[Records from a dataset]

--*--

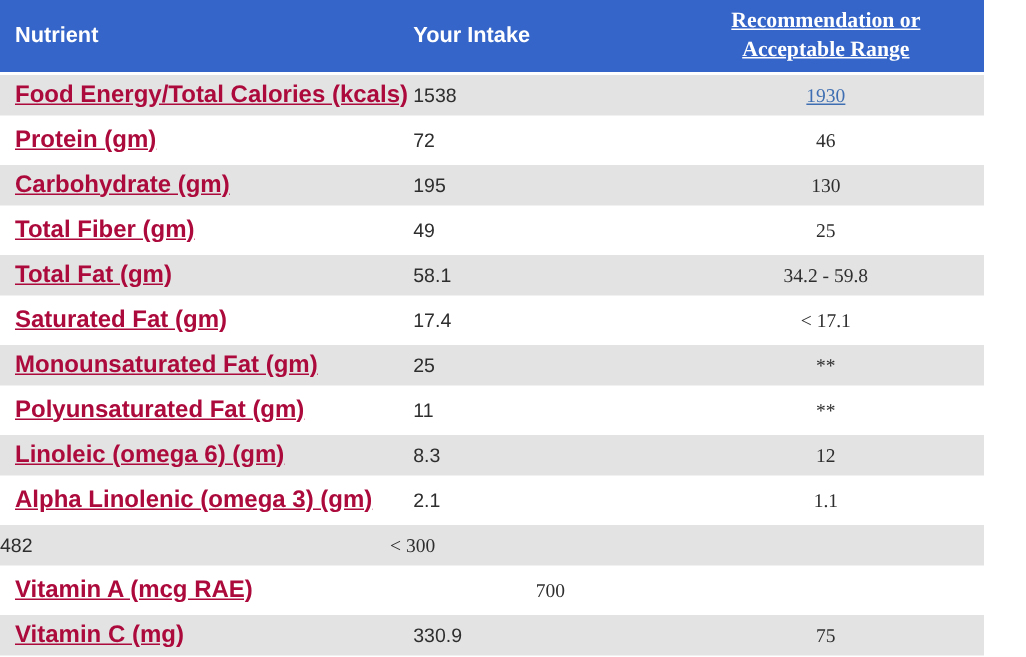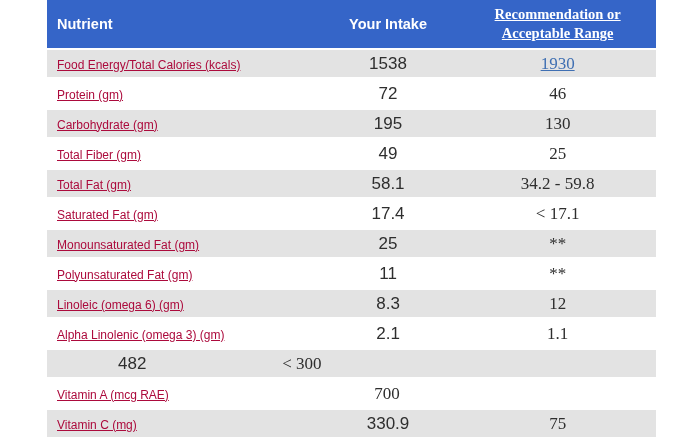"Nutrient" .report { padding-left: 47px -> none }
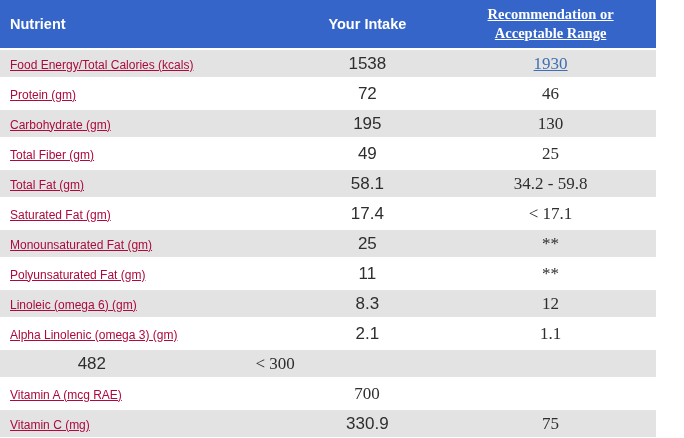"Your Intake" .col-intake { text-align: center -> none }
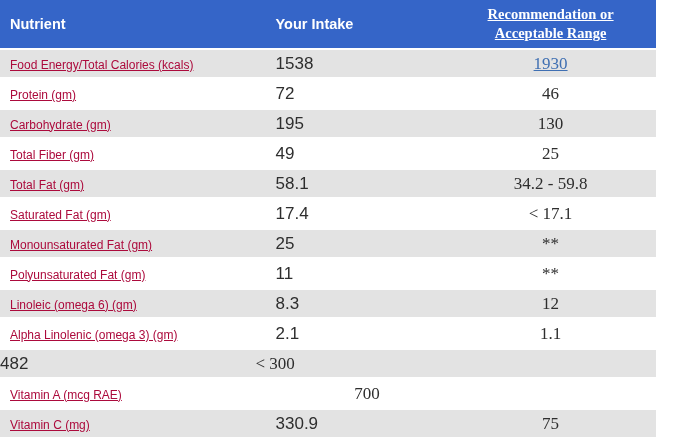"Food Energy/Total Calories (kcals)" .nutrient-link { font-size: 12px -> 16px; font-weight: normal -> bold }
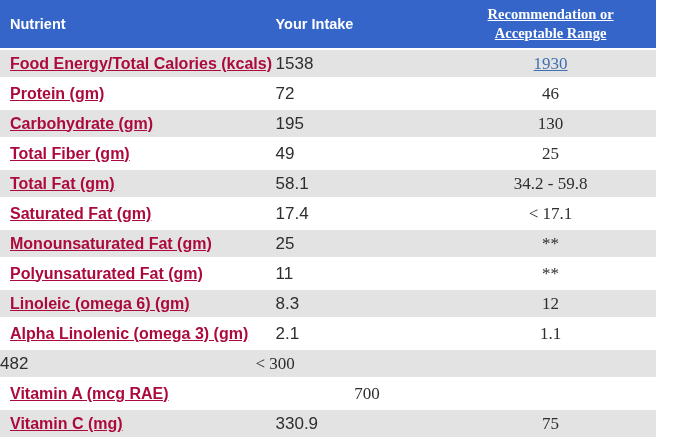"1538" .value { font-size: 17px -> 13px }
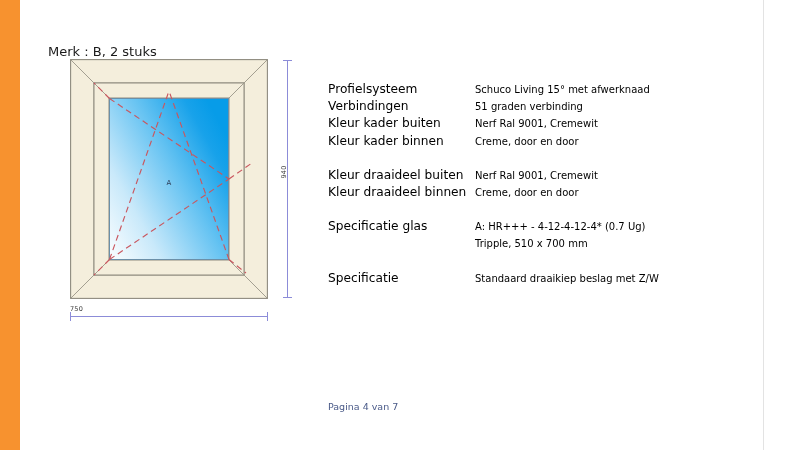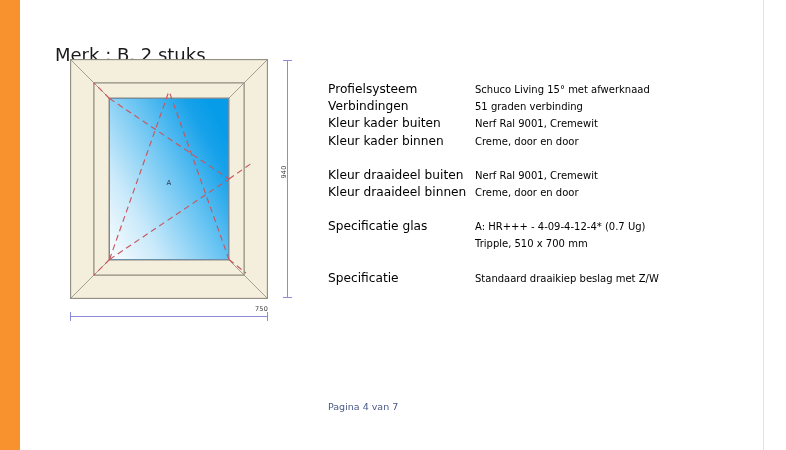"Merk : B, 2 stuks" #merk-title { font-size: 18px -> 13px; left: 55px -> 48px }
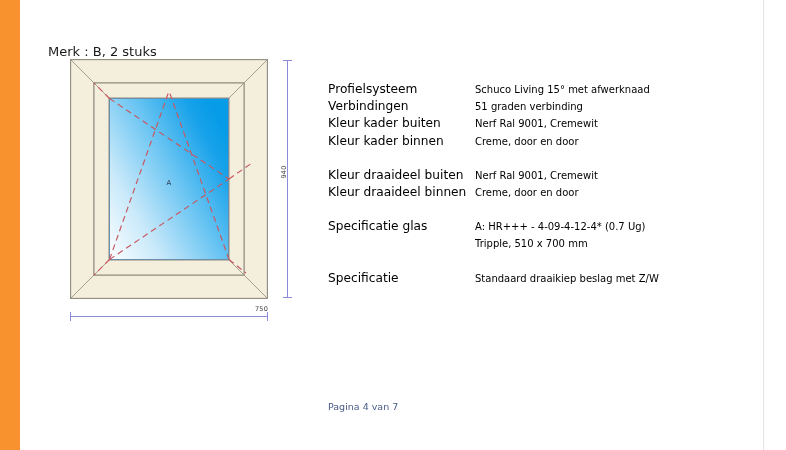"A: HR+++ - 4-09-4-12-4* (0.7" div.spec-value { text: 4-09-4-12-4 -> 4-12-4-12-4 }
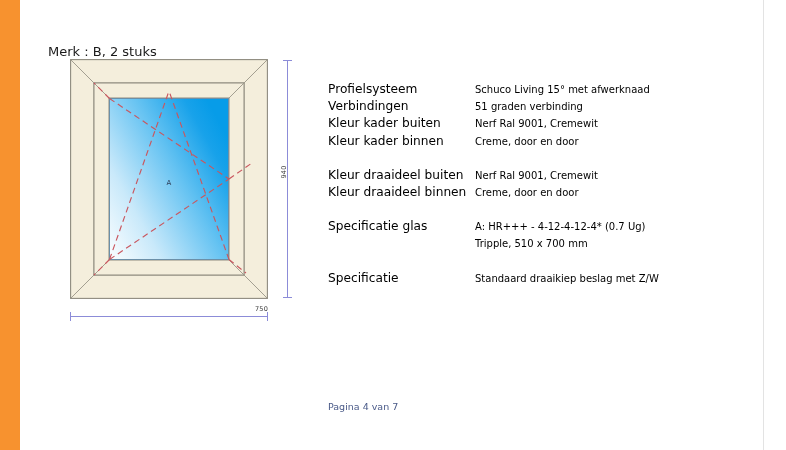"750" #dim-h-label { text-align: right -> left }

--*--

▶ **Your objective**:
Without the pictures, please output every record exactly.

▶ **Response to this exercise**:
"Nutrient" .report { padding-left: 47px -> none }
"Your Intake" .col-intake { text-align: center -> none }
"Food Energy/Total Calories (kcals)" .nutrient-link { font-size: 12px -> 16px; font-weight: normal -> bold }
"1538" .value { font-size: 17px -> 13px }
"Merk : B, 2 stuks" #merk-title { font-size: 18px -> 13px; left: 55px -> 48px }
"A: HR+++ - 4-09-4-12-4* (0.7" div.spec-value { text: 4-09-4-12-4 -> 4-12-4-12-4 }
"750" #dim-h-label { text-align: right -> left }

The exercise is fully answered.